Снова наступило тяжелое, как на панихиде, молчание, на этот раз в память действительно умершего ребенка… О котором, однако, не слишком жалели. Хотя все старались изобразить обратное. Особенно госпожа Ридли — чувствуя, что она в центре внимания, она качала головой, вздыхала, как бы подавляя вздох, вытирала платочком сухие глаза… В общем, ее поведение было настолько фальшивым, что на это стоило посмотреть. Но все же я, наверное, потому, что страдала маниакальной наблюдательностью, заметила краешком глаза, как Юла, которая тоже неотрывно следила за ней взглядом, протянула руку и взяла ее бокал… По ошибке или нет? Нет! Она притворилась, что отпила из него глоток, поставила его перед собой и осторожным движением передвинула свой на его место. Кроме того, перед этим она долила вино в оба бокала до одинакового уровня. Выходит, подготовилась заранее и ждала момента, чтобы обменять бокалы… И вот новость о смерти девятилетней Мариши и оказалась таким «подходящим моментом».
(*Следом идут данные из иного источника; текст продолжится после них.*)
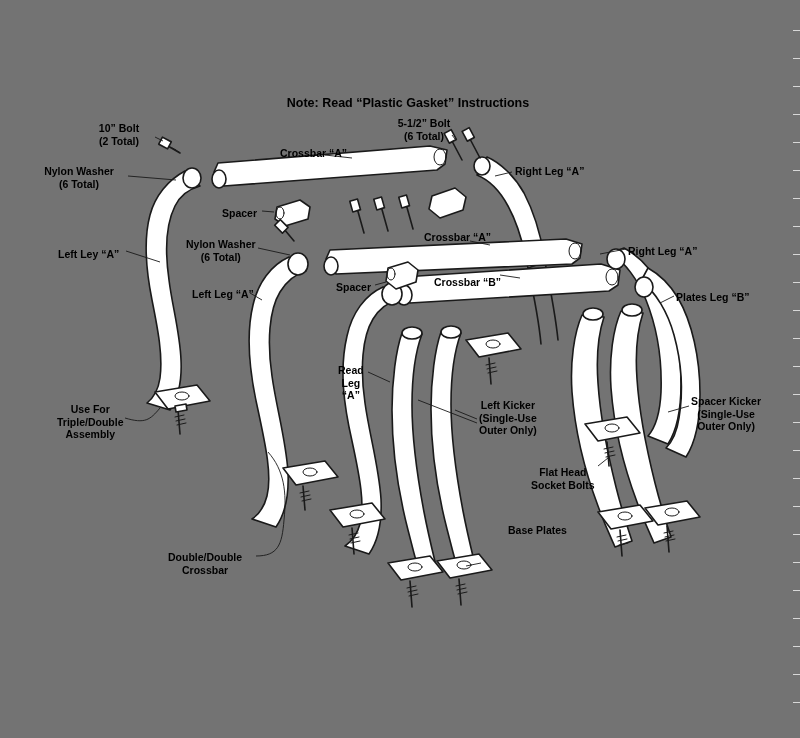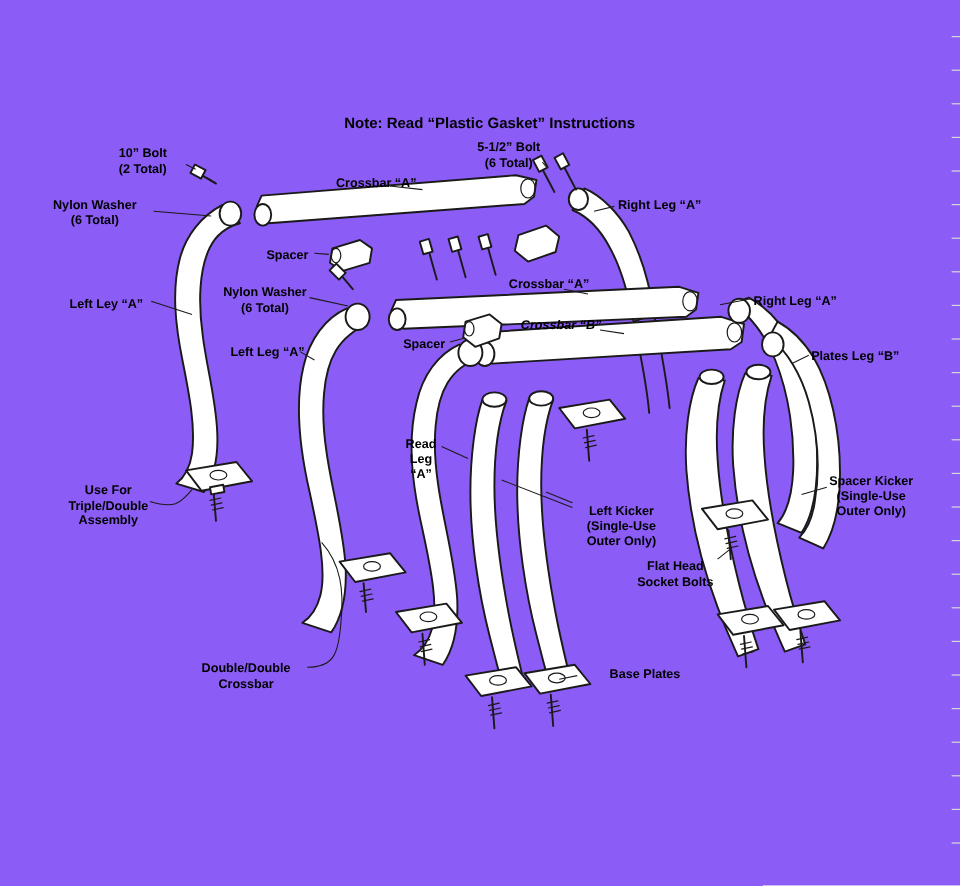--- a/index.html
+++ b/index.html
@@ -14,7 +14,7 @@
     position: relative;
     width: 800px;
     height: 738px;
-    background: #8b5cf6;
+    background: #737373;
     overflow: hidden;
   }
   #diagram-svg {

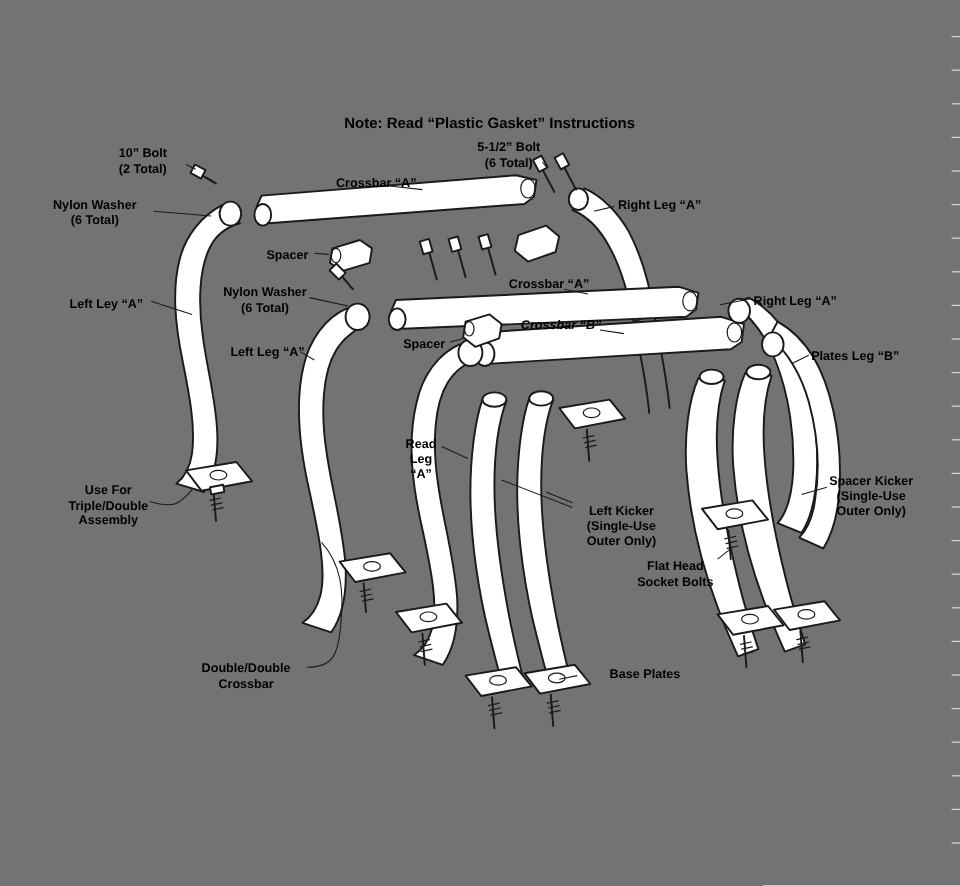--- a/index.html
+++ b/index.html
@@ -312,7 +312,7 @@
       <div class="label left" style="left: 628px; top: 245px;">Right Leg “A”</div>
       <div class="label left" style="left: 192px; top: 288px;">Left Leg “A”</div>
       <div class="label left" style="left: 336px; top: 281px;">Spacer</div>
-      <div class="label left" style="left: 434px; top: 265px; font-style: italic;">Crossbar “B”</div>
+      <div class="label left" style="left: 434px; top: 276px;">Crossbar “B”</div>
       <div class="label left" style="left: 676px; top: 291px;">Plates Leg “B”</div>
       <div class="label left" style="left: 338px; top: 364px;">Read
 Leg

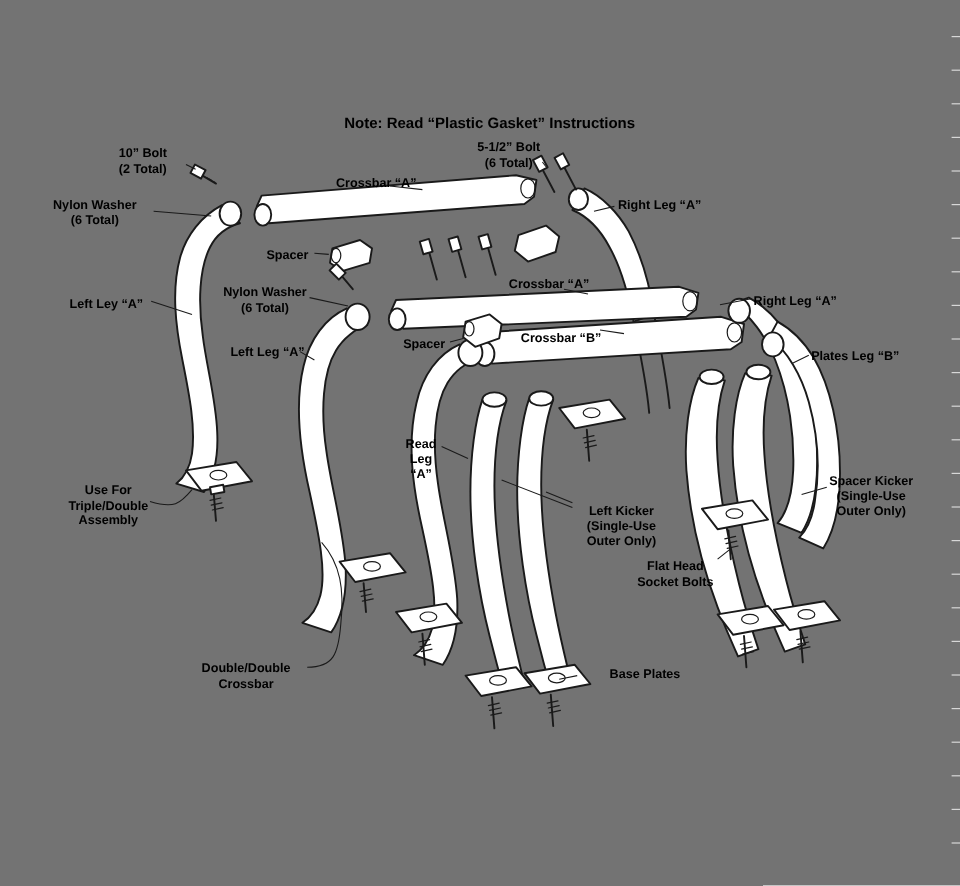--- a/index.html
+++ b/index.html
@@ -320,7 +320,7 @@
       <div class="label left" style="left: 57px; top: 403px;">Use For
 Triple/Double
 Assembly</div>
-      <div class="label left" style="left: 479px; top: 420px; margin-left: 10px;">Left Kicker
+      <div class="label left" style="left: 479px; top: 399px;">Left Kicker
 (Single-Use
 Outer Only)</div>
       <div class="label left" style="left: 691px; top: 395px;">Spacer Kicker

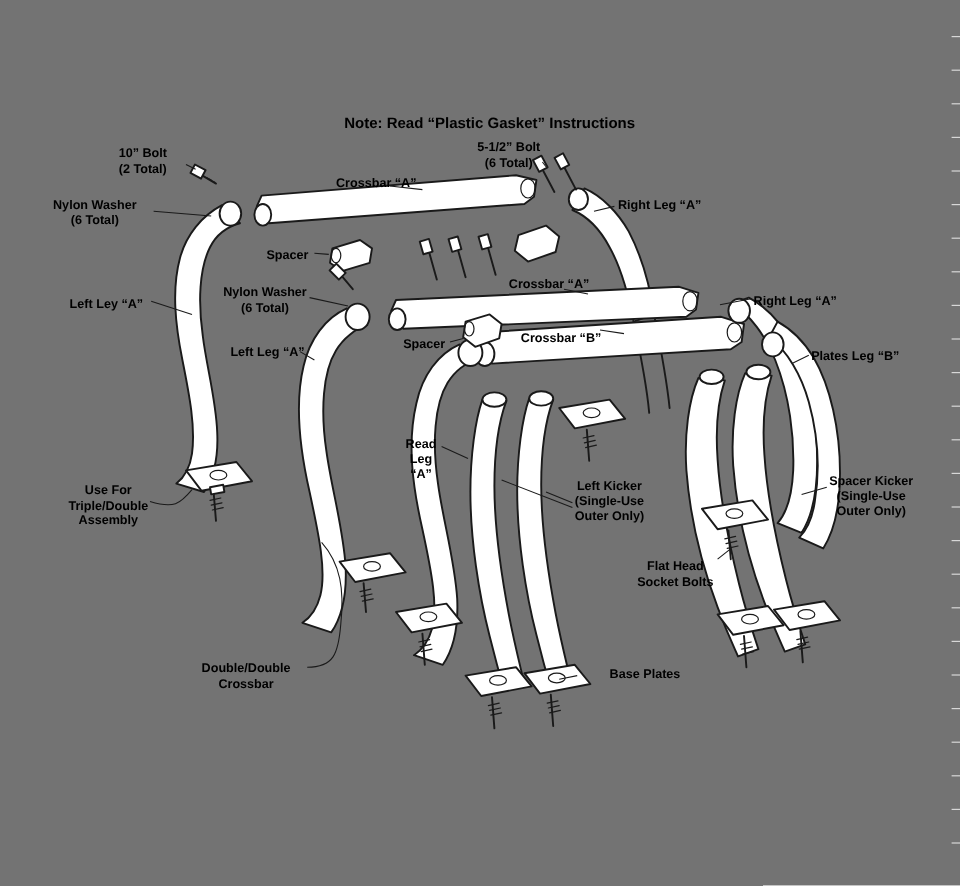--- a/index.html
+++ b/index.html
@@ -330,7 +330,7 @@
 Socket Bolts</div>
       <div class="label left" style="left: 168px; top: 551px;">Double/Double
 Crossbar</div>
-      <div class="label left" style="left: 484px; top: 556px; padding-left: 24px;">Base Plates</div>
+      <div class="label left" style="left: 484px; top: 524px; padding-left: 24px;">Base Plates</div>
     </div>
 
 <div class="edge-tick" style="top: 30px;"></div>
Яд. Она кинула туда яд, сказала я себе, оцепенев не столько от ужаса, сколько от ясного осознания, что я немедленно должна вмешаться. Однако потом у меня в голове промелькнули события минувшей ночи, и я немного успокоилась: Юла «просто» подсунула матери
Но пусть это был бы и яд, я и пальцем не пошевельну — явилось мне неожиданное откровение. Плевать я хотела на эту ведьму!